Mas um belo dia, quando, novamente, entregara-se ao fim da exaustão, esperando mais do mesmo, alguma coisa aconteceu. Decidiu testar até onde conseguiria caminhar - se é que ainda tinha essa alternativa. Vestiu-se, agarrou forte suas armas e saiu a campo. Àquela hora, tudo era silêncio e escuridão. Tudo quieto, como se nada acontecesse há mil séculos naquele lugar. Andou por vales e trilhas, viu corpos e fumaça. Esperava ouvir o som da agonia de um ou outro moribundo, mas nem isso. Caminhou tanto, mas tanto, que as pernas fraquejaram. Sentou no chão, pronta para estirar-se na relva verde, o cheiro da chuva que se anunciava entrando pleno em seus pulmões doloridos... e então, quando curva seu corpo, bate em uma enorme muralha. Parecia simplesmente impossível não ter visto aquele "mundo" de pedra ali, mas era assim que se deu. Já ia levantar-se e xingar, maldizer sua péssima ideia ao sair no meio da madrugada, mas quando endireitou-se e recostou as costas ali... algo mudou. Sua impressão inicial era de estar sendo abraçada por aquele monte de concreto. Quente, muito quente... macio e estranho e complicado.
Anita aconchegou-se mais e sentiu-se encaixar. As dores de sua alma e corpo pareciam amenizar, era quase como música. Pra quem fazia questão de tapar os ouvidos, achando-se surda pelo tempo, música era a expressão mais bonita de sua alma. Não sabia reconhecer, mas era doce, tão doce que podia provar o sabor do que não tinha paladar.
Agora, a menina encontrava-se na maior bifurcação de sua vida: virar-se e ir embora, de volta ao seu mundo, protegido por sua insegurança, porém seguro em panorâmica, ou tentar transpor aquela muralha, preparando-se para ver o que havia além dela. O novo era assustador, mas tentador demais, tudo ao mesmo tempo. Nunca antes ela tivera tanta dúvida sobre qual caminho seguir... nunca antes havia tanto a se ponderar como naquele momento. A guerra era difícil e cansativa, mas era a sua guerra. A batalha que ela mesma travara e de onde não saberia sair. Mas a curiosidade e a sede de "mais" lhe apertavam até a última gota de sangue.

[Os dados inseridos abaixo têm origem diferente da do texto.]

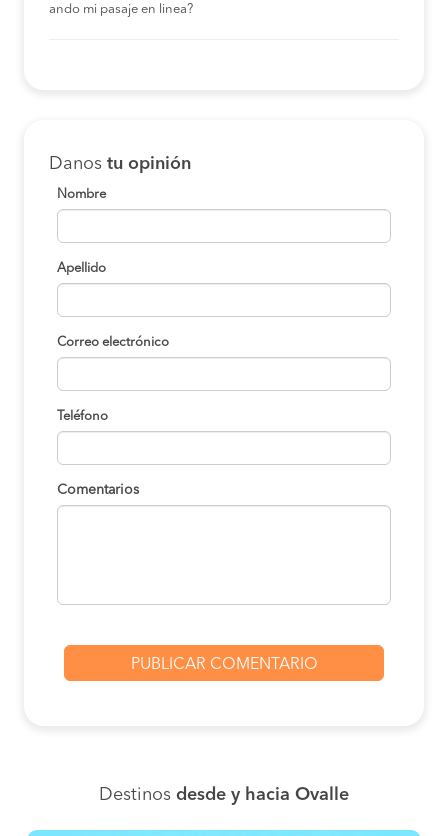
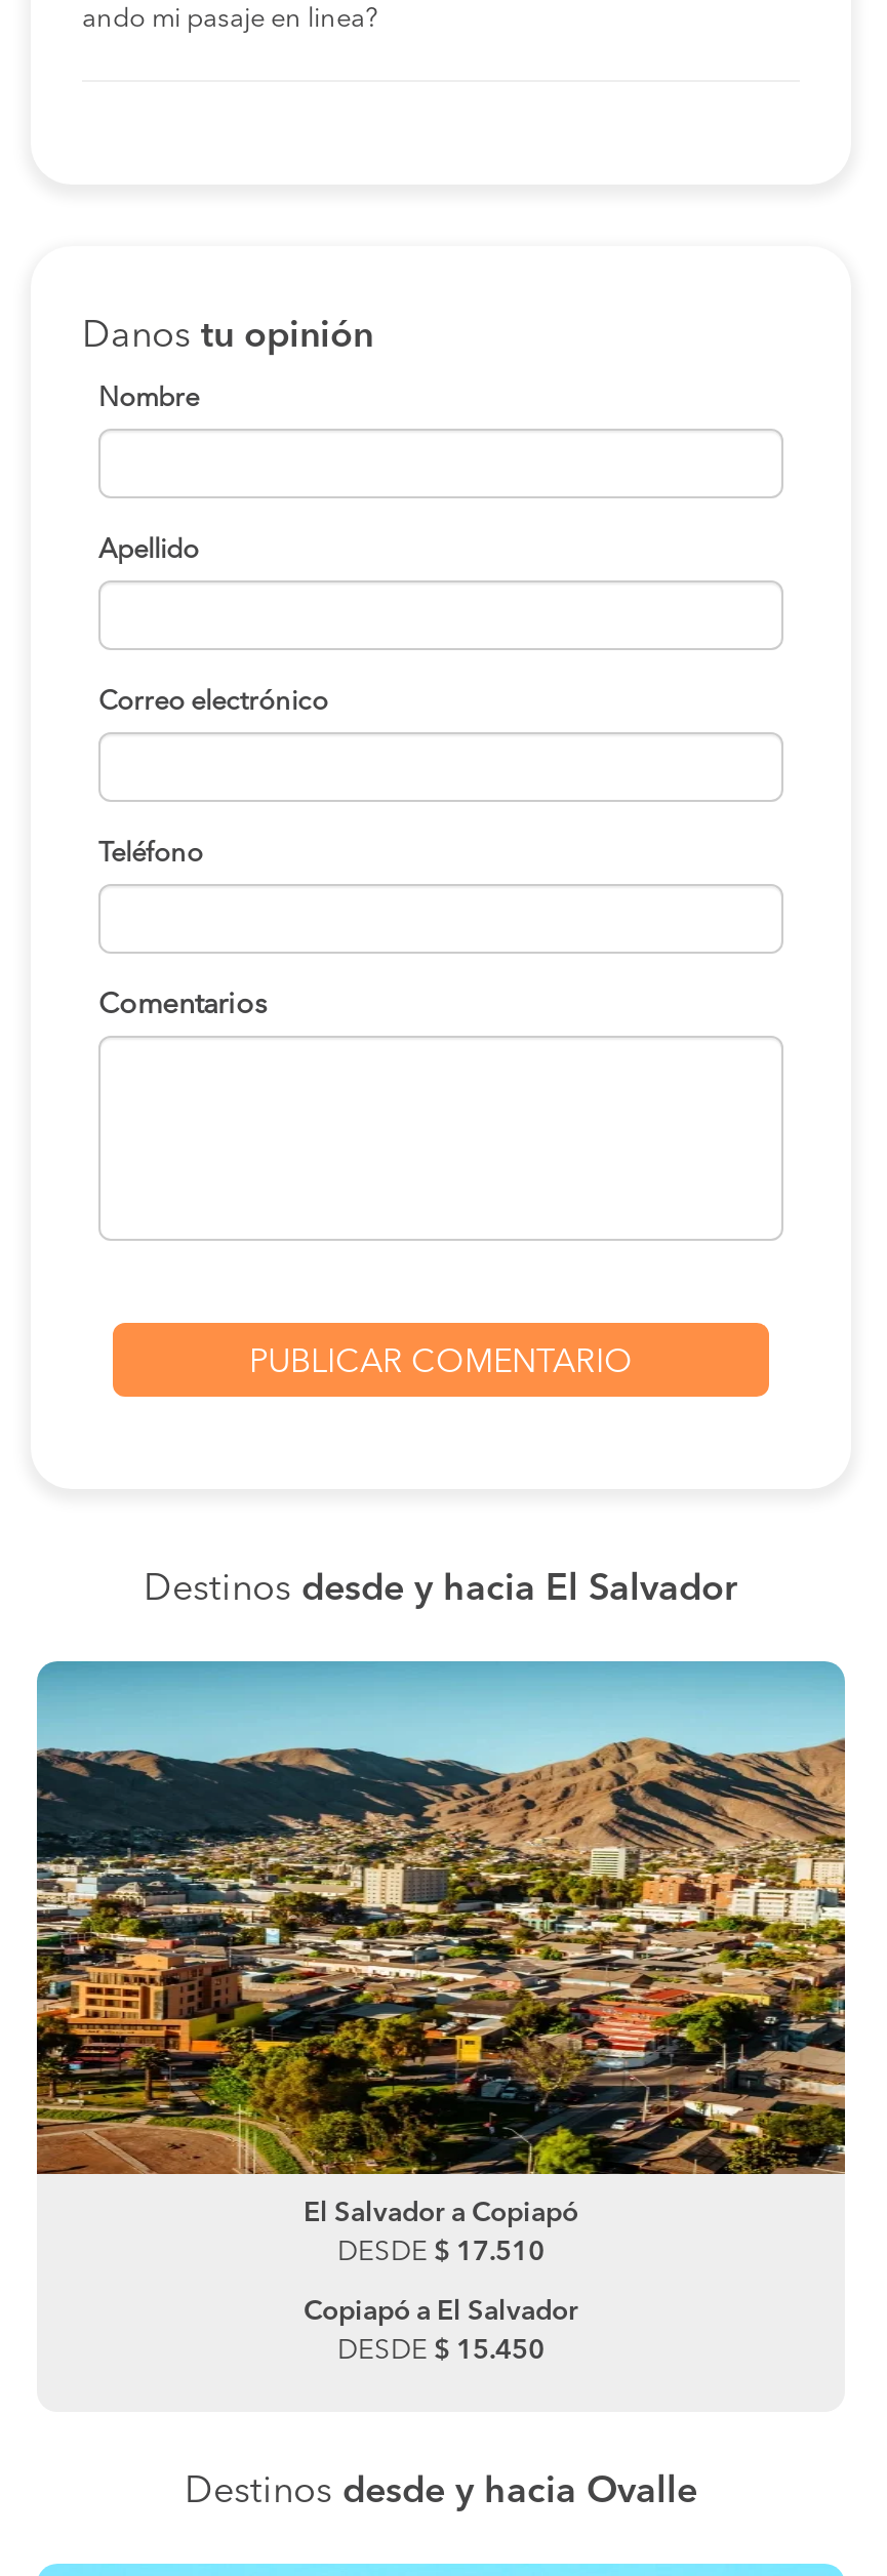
none -> [35,1659,847,2364] [image] | El Salvador a Copiapó | DESDE $ 17.510 | Copiapó a El Salvador | DESDE $ 15.450
none -> [144,1571,738,1608] Destinos desde y hacia El Salvador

Anita não sabia o que fazer e nem pra que lado seguir. Sabia, porém, que aquela muralha era apenas o primeiro degrau de sua alçada, de seu desejo. Queria mais, muito mais. Mas ainda precisava desprender-se e, nesse desprendimento, provar que tinha mais valor do que uma simples ambulante de madrugadas. Caminhadas não desfaziam seu caráter e nem maculavam o que sentia, mas a maneira com que dava cada passo sim, e era isso que deveria refletir. Mas ah... estava aflita como o inferno para ultrapassar aquele concreto quente. Não queria se encontrar, só queria se perder.